Il gestore di fatto del rifugio amatoriale per cani veniva condannato per il reato di lesioni personali gravi per avere omesso di provvedere per i volontari operanti nella struttura un’adeguata formazione e informazione in merito ai prevedibili rischi connessi allo svolgimento quotidiano dei servizi di cura ed accudimento dei cani pericolosi per l’integrità fisica dei volontari; nonché di avere omesso di dotare la struttura degli idonei dispositivi di protezione individuale.

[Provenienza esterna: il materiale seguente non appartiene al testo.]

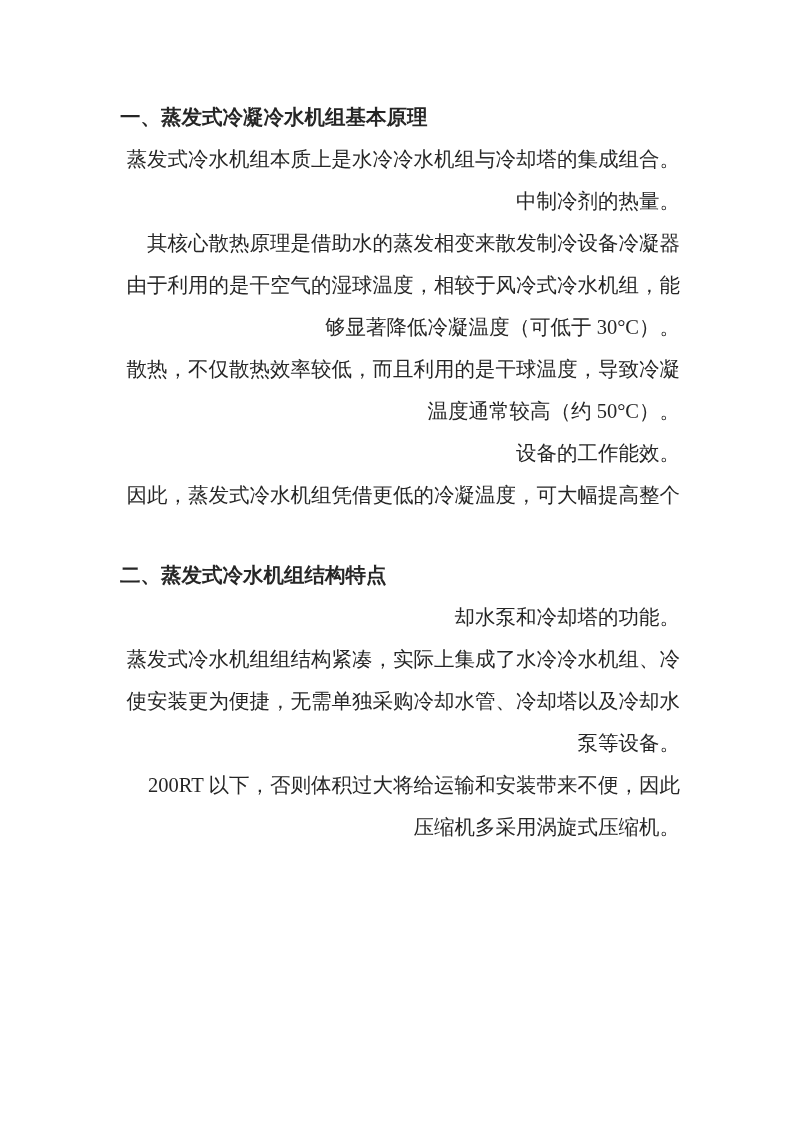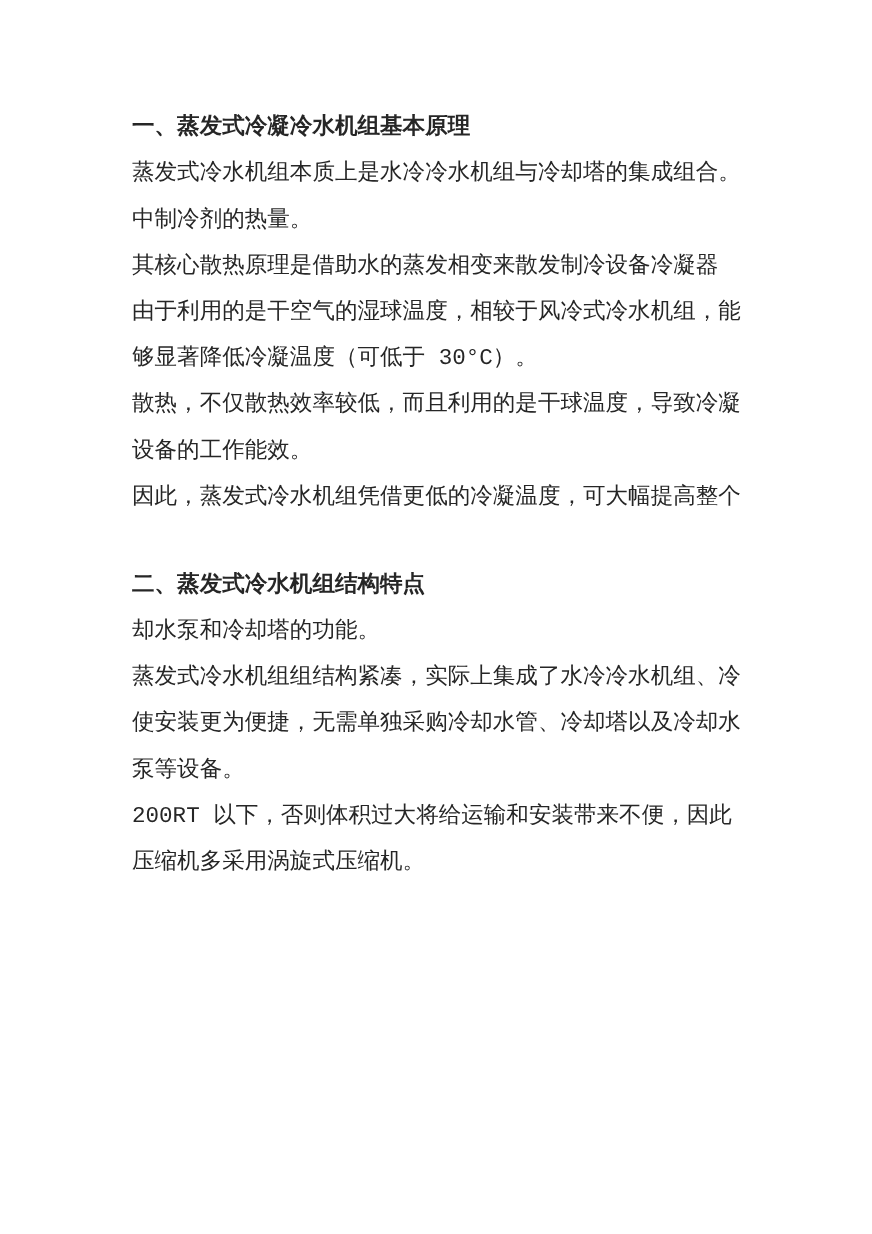"一、蒸发式冷凝冷水机组基本原理" .page { font-family: Liberation Mono, monospace -> Liberation Serif, serif }
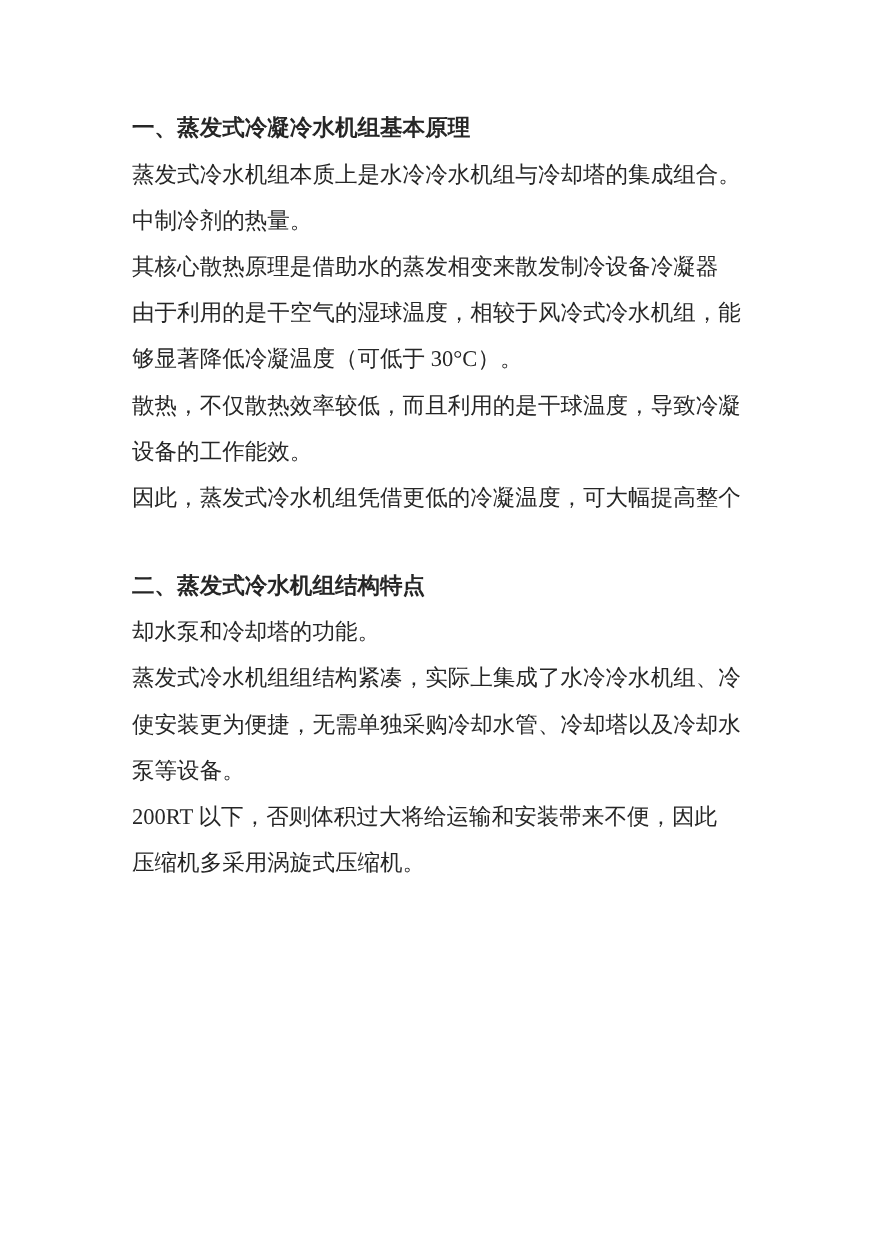"蒸发式冷水机组本质上是水冷冷水机组与冷却塔的集成组合。" .doc-line { text-align: none -> right }
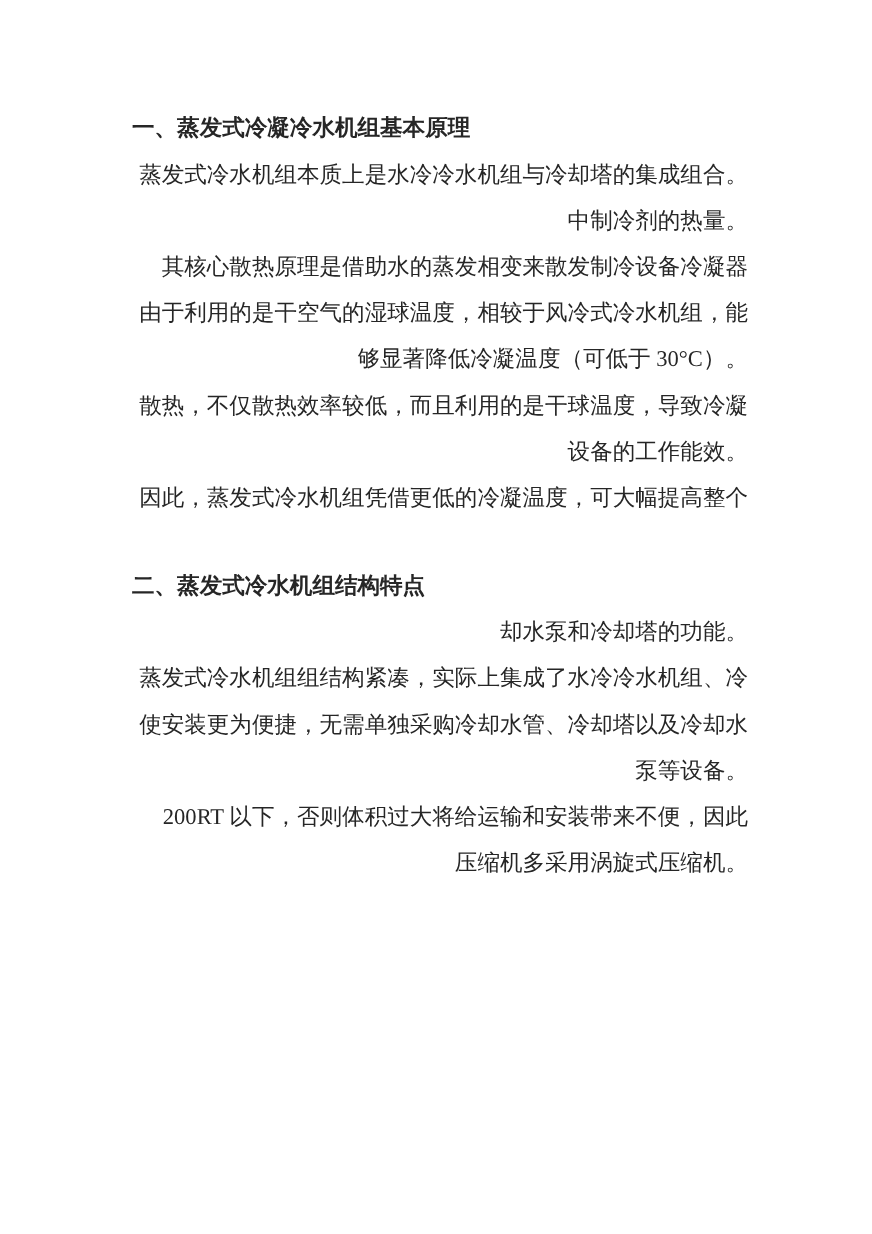"温度通常较高（约 50°C）。" div.doc-line { html: none -> <div>温度通常较高（约 50°C）。</div> }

In particolare, l’incidente si verificava durante il trasferimento di un cane di razza pitbull particolarmente aggressivo dalla gabbia al recinto di sgambamento, quando una volontaria veniva gravemente ferita dall’animale riportando il maciullamento dell’arto superiore sinistro e una profonda lesione al destro.

Cosa dice la Cassazione

La IVa sezione penale della Corte di cassazione, con la sentenza n. 25756/2024, ha confermato la responsabilità penale del gestore del rifugio per animali.

Riguardo la posizione di garanzia, la cassazione ha stabilito che proprio il ruolo dirigenziale svolto dall’imputato rispetto all’attività della struttura gli imponeva l’obbligo di adottare misure di prevenzione e sicurezza anche nei confronti dei volontari, indipendentemente dall’esistenza di un contratto di lavoro subordinato.

Inoltre, ha precisato la Suprema Corte, la titolarità della posizione di garanzia è assunta anche nei confronti di chi presti, anche occasionalmente e su base volontaria, il lavoro all’interno della struttura rispondendo delle eventuali lesioni personali cagionate dall’omessa adozione delle misure necessarie a prevenire gli infortuni sul lavoro.

Il rispetto delle norme antinfortunistiche, quindi, esula dalla sussistenza di un rapporto di lavoro subordinato, essendo riconosciuta la tutela anche in casi di lavoro prestato per amicizia purché la prestazione lavorativa sia effettuata in un ambiente che si possa definire di lavoro.

Nel caso in esame, il datore di lavoro era tenuto a formare i collaboratori volontari sullo svolgimento in sicurezza delle attività operative, provvedere ad individuare ed eliminare, per quanto possibile, o comunque ridurre i rischi riguardo all’attività svolta, nonché fornire ai volontari dettagliate informazioni sui rischi specifici esistenti negli ambienti nei quali sono chiamati ad operare e ad adottare le misure di prevenzione e di emergenza in relazione alle rispettive attività.

Conclusioni

In conclusione, anche in assenza di un rapporto lavorativo formale, chi esercita un potere gestionale effettivo è tenuto ad adottare tutte le misure necessarie per prevenire rischi e infortuni di tutti i soggetti coinvolti nelle attività operative, inclusi i volontari.